The data START

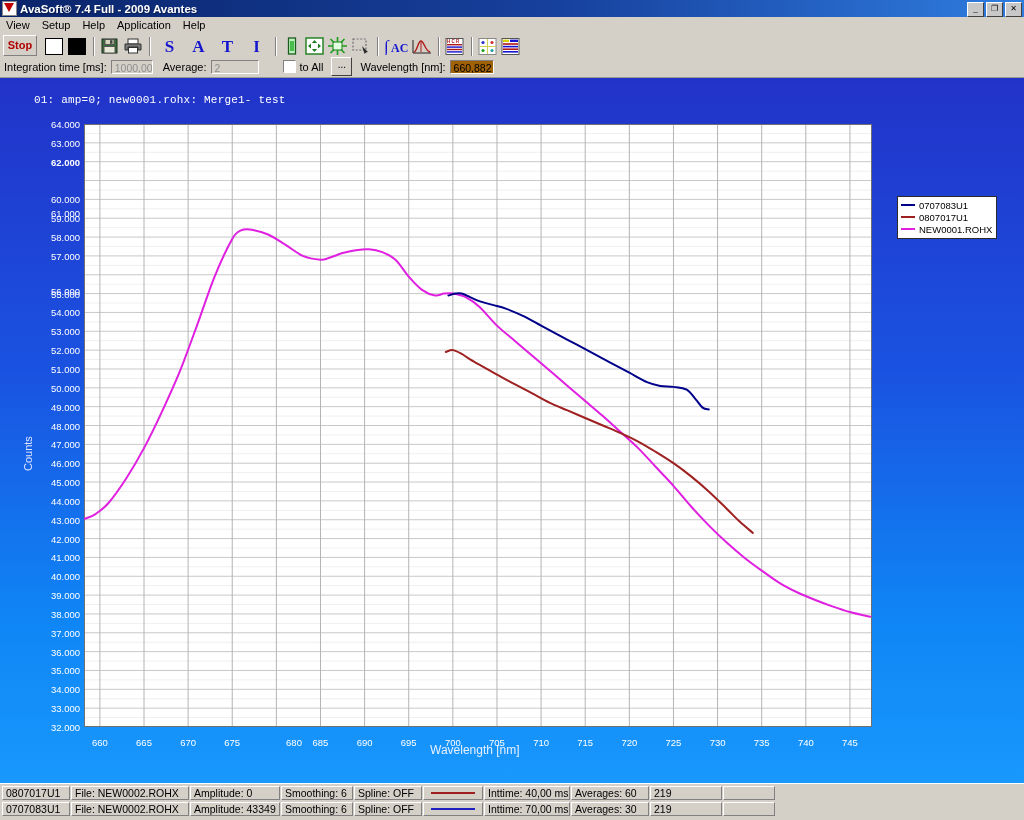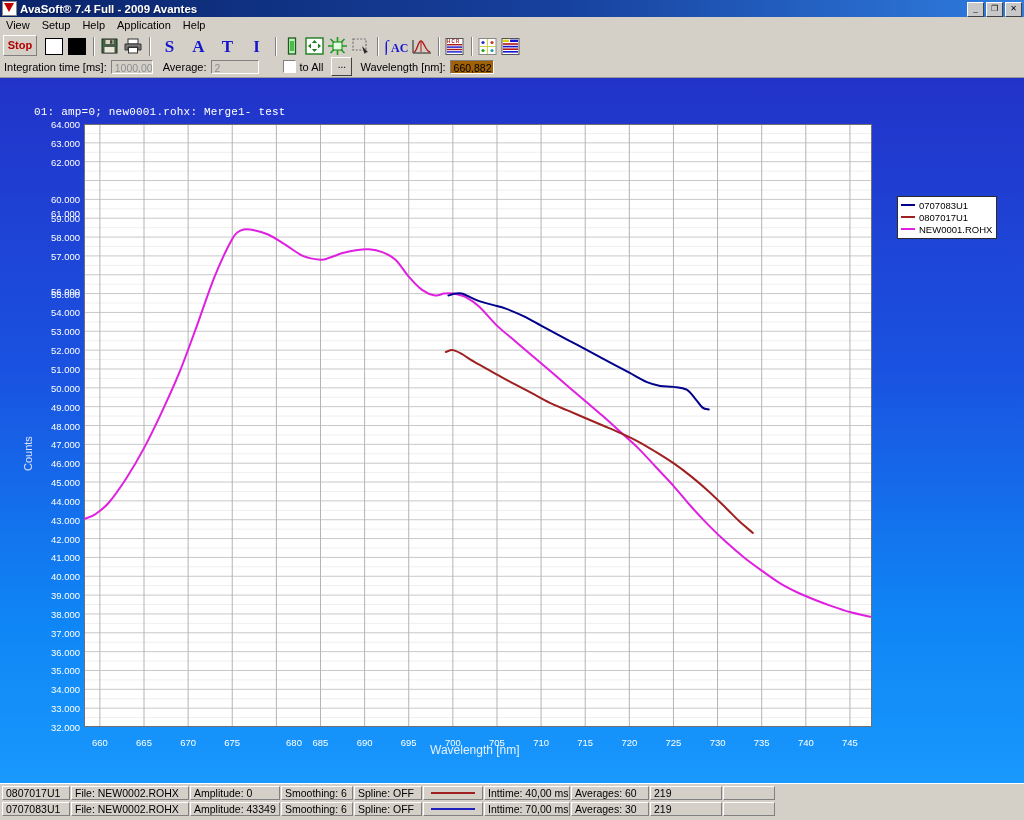--- a/index.html
+++ b/index.html
@@ -111,7 +111,7 @@
   
   .chart-wrap{position:absolute;left:0;top:79px;width:1024px;height:705px;}
   .chart-title{
-    position:absolute;left:34px;top:27px;
+    position:absolute;left:34px;top:15px;
     font-family:"Liberation Mono","DejaVu Sans Mono",monospace;
     font-size:11px;color:#ffffff;white-space:nowrap;letter-spacing:.2px;
   }

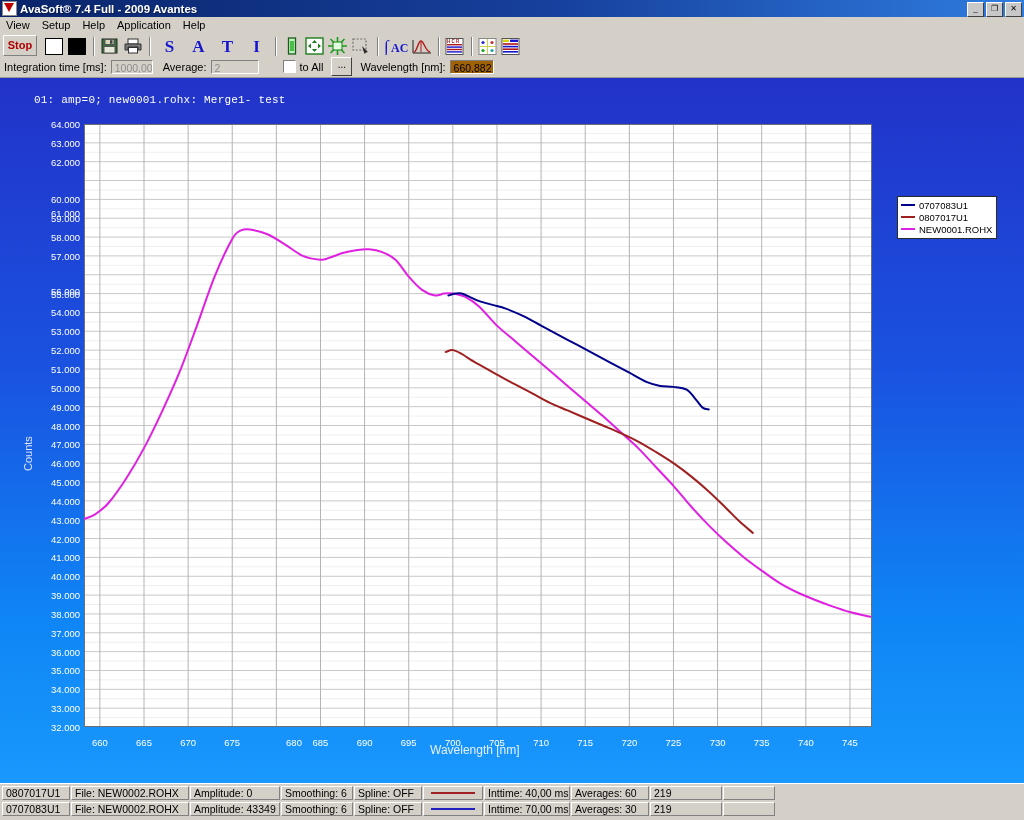--- a/index.html
+++ b/index.html
@@ -329,7 +329,7 @@
     <div id="yticks">
         <div class="ytick" style="width: 46px; right: 944px; top: 45px;">64.000</div>
         <div class="ytick" style="width: 46px; right: 944px; top: 63.8438px;">63.000</div>
-        <div class="ytick" style="width: 46px; right: 944px; top: 82.6875px;">62.000</div>
+        <div class="ytick" style="width: 46px; right: 944px; top: 82.6875px; font-weight: bold;">62.000</div>
         <div class="ytick" style="width: 46px; right: 944px; top: 101.531px; margin-top: 32px;">61.000</div>
         <div class="ytick" style="width: 46px; right: 944px; top: 120.375px;">60.000</div>
         <div class="ytick" style="width: 46px; right: 944px; top: 139.219px;">59.000</div>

The data END

Please set the data above down exactly, with the pictures removed.

--- a/index.html
+++ b/index.html
@@ -111,7 +111,7 @@
   
   .chart-wrap{position:absolute;left:0;top:79px;width:1024px;height:705px;}
   .chart-title{
-    position:absolute;left:34px;top:27px;
+    position:absolute;left:34px;top:15px;
     font-family:"Liberation Mono","DejaVu Sans Mono",monospace;
     font-size:11px;color:#ffffff;white-space:nowrap;letter-spacing:.2px;
   }

--- a/index.html
+++ b/index.html
@@ -329,7 +329,7 @@
     <div id="yticks">
         <div class="ytick" style="width: 46px; right: 944px; top: 45px;">64.000</div>
         <div class="ytick" style="width: 46px; right: 944px; top: 63.8438px;">63.000</div>
-        <div class="ytick" style="width: 46px; right: 944px; top: 82.6875px;">62.000</div>
+        <div class="ytick" style="width: 46px; right: 944px; top: 82.6875px; font-weight: bold;">62.000</div>
         <div class="ytick" style="width: 46px; right: 944px; top: 101.531px; margin-top: 32px;">61.000</div>
         <div class="ytick" style="width: 46px; right: 944px; top: 120.375px;">60.000</div>
         <div class="ytick" style="width: 46px; right: 944px; top: 139.219px;">59.000</div>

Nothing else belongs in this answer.